The closest the story comes to noting this discrepancy isn’t very close. We learn:
As for the issues the professors raised in their letter, [Catholic University spokesman Victor] Nakas said, “There are diverse viewpoints on these questions not only within our university but also within the Catholic community.”
But what does that mean? To be a Catholic in good standing you must assent to the church’s teaching on the sanctity of human life (which, as I said, goes unmentioned in this story). But do you have to have a particular stance on the size and scope of the federal budget? How particular? Are you not a Catholic in good standing if you support a more fiscally responsible federal government with less bloated entitlement programs? I doubt it. The article does mention — as does the letter — that the United States Conference of Catholic Bishops recently issued a letter expressing concerns about budget cuts in programs that aid the poor.

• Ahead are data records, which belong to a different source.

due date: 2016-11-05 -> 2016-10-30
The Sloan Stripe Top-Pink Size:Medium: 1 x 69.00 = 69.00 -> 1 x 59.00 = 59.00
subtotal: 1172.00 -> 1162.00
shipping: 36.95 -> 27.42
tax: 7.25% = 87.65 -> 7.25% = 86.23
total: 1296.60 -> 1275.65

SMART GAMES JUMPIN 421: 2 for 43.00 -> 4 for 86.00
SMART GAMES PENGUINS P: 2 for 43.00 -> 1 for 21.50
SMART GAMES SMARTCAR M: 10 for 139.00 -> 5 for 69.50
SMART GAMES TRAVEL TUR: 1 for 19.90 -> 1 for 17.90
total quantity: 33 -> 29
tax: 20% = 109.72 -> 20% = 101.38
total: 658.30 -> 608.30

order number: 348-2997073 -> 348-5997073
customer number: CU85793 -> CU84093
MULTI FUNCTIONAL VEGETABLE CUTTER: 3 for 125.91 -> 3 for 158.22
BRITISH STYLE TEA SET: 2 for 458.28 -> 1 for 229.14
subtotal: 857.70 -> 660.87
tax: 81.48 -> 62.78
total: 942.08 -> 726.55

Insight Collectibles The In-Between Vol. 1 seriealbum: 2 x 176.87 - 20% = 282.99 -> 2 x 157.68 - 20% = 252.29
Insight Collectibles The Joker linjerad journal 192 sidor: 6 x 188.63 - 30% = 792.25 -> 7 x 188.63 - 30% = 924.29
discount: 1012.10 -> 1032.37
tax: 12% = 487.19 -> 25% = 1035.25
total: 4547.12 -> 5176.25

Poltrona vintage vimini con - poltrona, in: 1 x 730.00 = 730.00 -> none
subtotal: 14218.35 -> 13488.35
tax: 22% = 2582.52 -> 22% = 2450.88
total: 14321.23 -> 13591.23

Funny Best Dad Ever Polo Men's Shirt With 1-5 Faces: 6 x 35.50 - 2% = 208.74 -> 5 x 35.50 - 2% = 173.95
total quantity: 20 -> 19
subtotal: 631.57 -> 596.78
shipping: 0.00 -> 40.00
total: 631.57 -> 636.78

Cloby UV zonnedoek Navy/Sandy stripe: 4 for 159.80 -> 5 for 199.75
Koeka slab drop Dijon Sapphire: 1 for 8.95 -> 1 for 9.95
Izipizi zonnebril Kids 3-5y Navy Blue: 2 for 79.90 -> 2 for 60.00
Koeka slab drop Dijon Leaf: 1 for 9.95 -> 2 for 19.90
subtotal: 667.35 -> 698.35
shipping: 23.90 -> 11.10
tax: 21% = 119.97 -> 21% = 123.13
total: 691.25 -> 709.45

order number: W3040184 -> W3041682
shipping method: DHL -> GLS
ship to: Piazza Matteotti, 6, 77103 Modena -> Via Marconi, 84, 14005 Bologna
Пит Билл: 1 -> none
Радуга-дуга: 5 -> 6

So the story does a good job of sharing the concerns of the letter-signers. The article quotes a Boehner spokesman responding that the commencement address won’t be political in any case. Then this:
The choice of graduation speakers at Catholic universities has grown more fraught in recent years. The bishops advised that Catholic universities should not honor Catholics who had publicly disagreed with church teachings. But the resulting controversies so far have mostly been about more liberal-leaning Catholics who have taken positions in favor of access to abortion or gay rights, in opposition to the church.
Not quite. Obama’s invitation to speak at Notre Dame was opposed not because he’s a Catholic who publicly disagreed with church teachings. He’s not. Rather, as the Bishops put it in 2004:
The Catholic community and Catholic institutions should not honor those who act in defiance of our fundamental moral principles. They should not be given awards, honors or platforms which would suggest support for their actions.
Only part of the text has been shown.